‘The Best Food Wins In The Long Term:’ Bobo’s CEO On Building A $100 Million Legacy Bakery Business

Food & Drink

When T.J. McIntyre, a well versed executive leading Colorado’s natural products industry for over two decades, was appointed to be the CEO of Bobo’s in 2016, the 13-year-old oat bars producer, which generated just under $10 million in annual sales at the time, has received multiple solicitation calls from potential acquirers.

“There were a number of entities that wanted to buy Bobo’s, and during that period of time, companies in the natural foods space were selling at a much smaller revenue threshold,” McIntyre recalled. But the former general manager of Boulder Brands had a bigger vision in mind: creating a multi-generational, durable company centered around oats.

Originally named Bobo’s Oat Bars, the product was first created together by Boulder local Beryl Stafford and her daughter “Bobo” in their kitchen, and has quickly become a popular item at the region’s Brewing Market Coffee shops.

After a major rebrand in 2016 to appeal to a broader consumer base, Bobo’s has expanded its vegan, gluten-free portfolio across a variety of oat-based products: protein bars, dipp’d bars, bites, and most recently, a self-manufactured line of PB&Js born out of frequent customer requests. Yet, the growing pain for the company is real, and it’s difficult to keep up with the demand even with three production facilities that collectively occupies 125,000 square feet.

“There’s an intimate correlation between internal manufacturing and high quality,” said McIntyre. “I’ve always wanted to create a legacy business like Ben & Jerry’s, and I believe the best food wins in the long term.”

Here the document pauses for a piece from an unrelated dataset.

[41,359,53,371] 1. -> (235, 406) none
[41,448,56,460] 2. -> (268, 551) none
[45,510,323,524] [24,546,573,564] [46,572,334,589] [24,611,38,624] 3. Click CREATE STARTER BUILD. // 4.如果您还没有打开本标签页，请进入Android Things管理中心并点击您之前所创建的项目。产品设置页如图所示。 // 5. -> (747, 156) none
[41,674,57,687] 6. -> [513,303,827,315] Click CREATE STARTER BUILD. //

Part of the strategy to create a sustainable food brand is tuning out short-term trends while staying committed to small-batch quality. McIntyre recalled how Bobo’s has ditched the idea of launching keto and paleo products in the past. “We’re delicious first and oats, as an ancient superfood, are nutritious,” said McIntyre. “We also happen to be gluten-free, vegan, and non-GMO, but those are secondary attributes to what we’re doing.”

Increased Capacity & Expansion

In August, Bobo’s moved into a new facility, and subsequently partnered with a Loveland, Colorado-based bakery and warehouse to increase capacity, which will support’s the company’s target of $100 million annual revenue, according to McIntyre. “Right now, we have over 250 employees, and there will be over 300 by Q4,” he said. “We’ll grow 70% this year [ in terms of sales], and over the next two years, we can reliably grow 50% annually.”

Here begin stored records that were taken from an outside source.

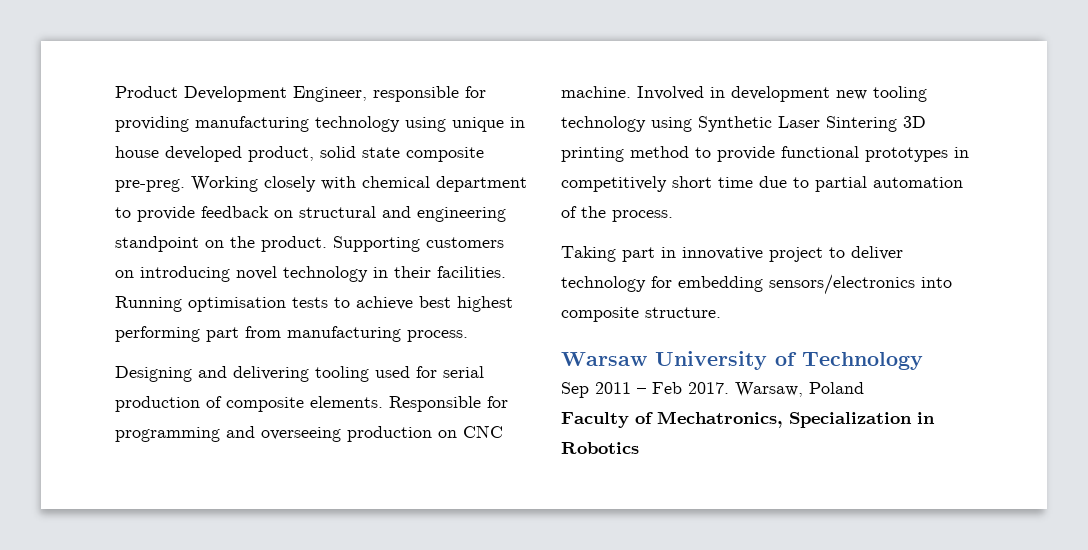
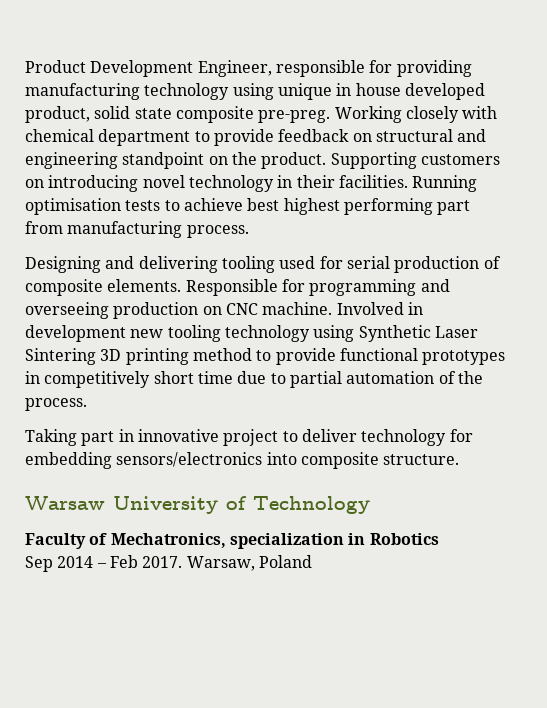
(923, 361) none -> [25,533,439,549] // Faculty of Mechatronics, specialization in Robotics
[595,382,631,394] 2011 -> [57,556,94,568] 2014
[561,411,935,428] [561,442,639,454] // Faculty of Mechatronics, Specialization in Robotics -> (312, 561) none

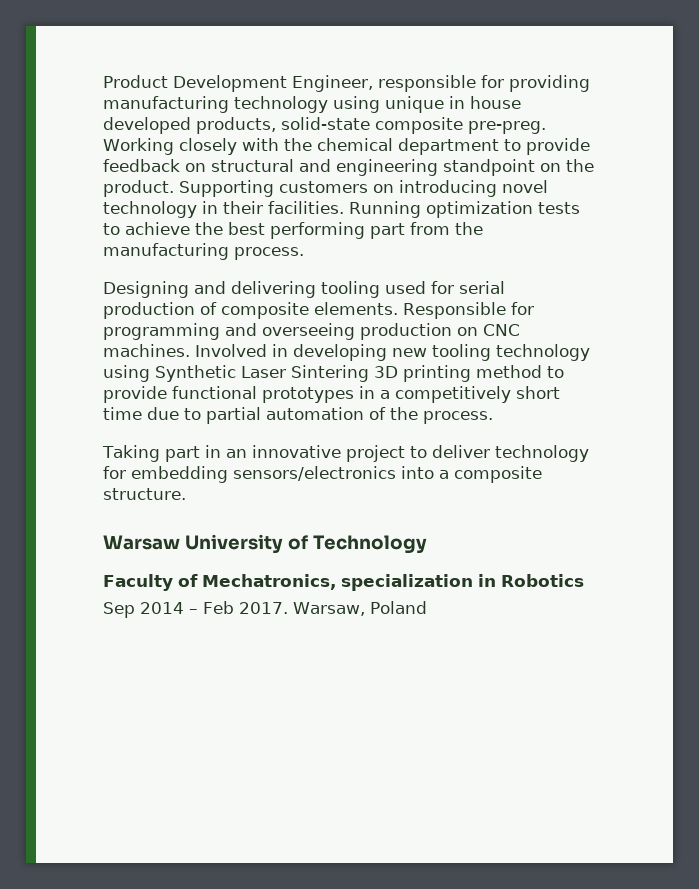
[25,106,172,123] product, solid state -> [196,117,370,134] products, solid-state
(498, 112) none -> [283,138,312,151] the
[25,198,121,215] optimisation -> [426,201,533,218] optimization
[247,198,340,215] best highest -> [195,222,265,235] the best
(63, 227) none -> [455,222,483,235] the
[262,302,333,315] machine. -> [103,344,190,357] machines.
[25,325,126,342] development -> [293,344,387,361] developing
(40, 377) none -> [380,390,390,399] a
(134, 435) none -> [225,449,247,458] an
(297, 458) none -> [439,470,449,479] a

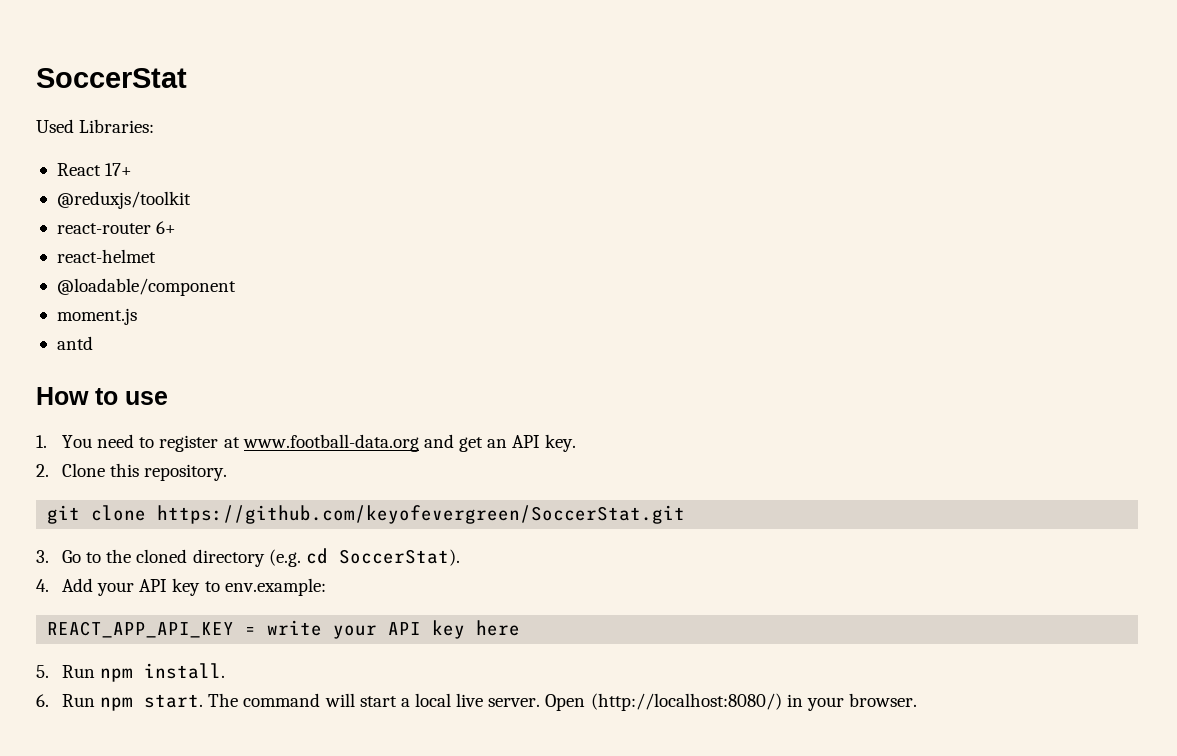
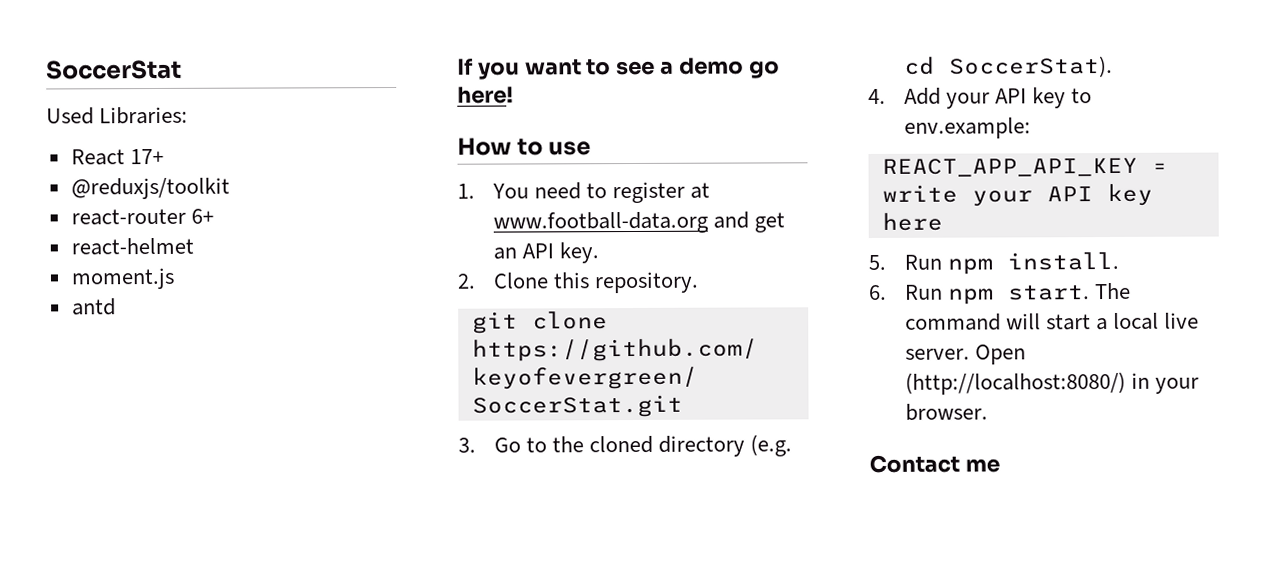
[56,278,236,296] // @loadable/component -> (194, 246) none
(93, 343) none -> [457,57,780,80] [457,86,514,104] // If you want to see a demo go here!
(917, 700) none -> [869,454,1000,474] // Contact me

Despite selling across most major U.S. retailers, including Whole Foods, Costco, and Walmart
, McIntyre believes it’s only the tip of the iceberg for Bobo’s household penetration compared to close competitors — Clif Bar that was recently acquired by Mondelēz and Nature’s Bakery, snapped up by Mars Wrigley-owned KIND in 2020.

Acquisition talks are still on the table, and Bobo’s is mulling a strategic sale likely within the next three years by one of the largest food companies. “We can’t name which strategics are calling, and that conversation will require us to hire an investment banker,” McIntyre said. “We don’t need any more innovations; we just need to continue making our core products, and step up our capacity that’s necessary for a buyer to have faith in a pro forma scenario.”

At the end of the day, McIntyre added: “We don’t just ‘want’ to create a product you grew up with and you’re consuming today; we’re already 20 years old, and that’s what we’re creating still.”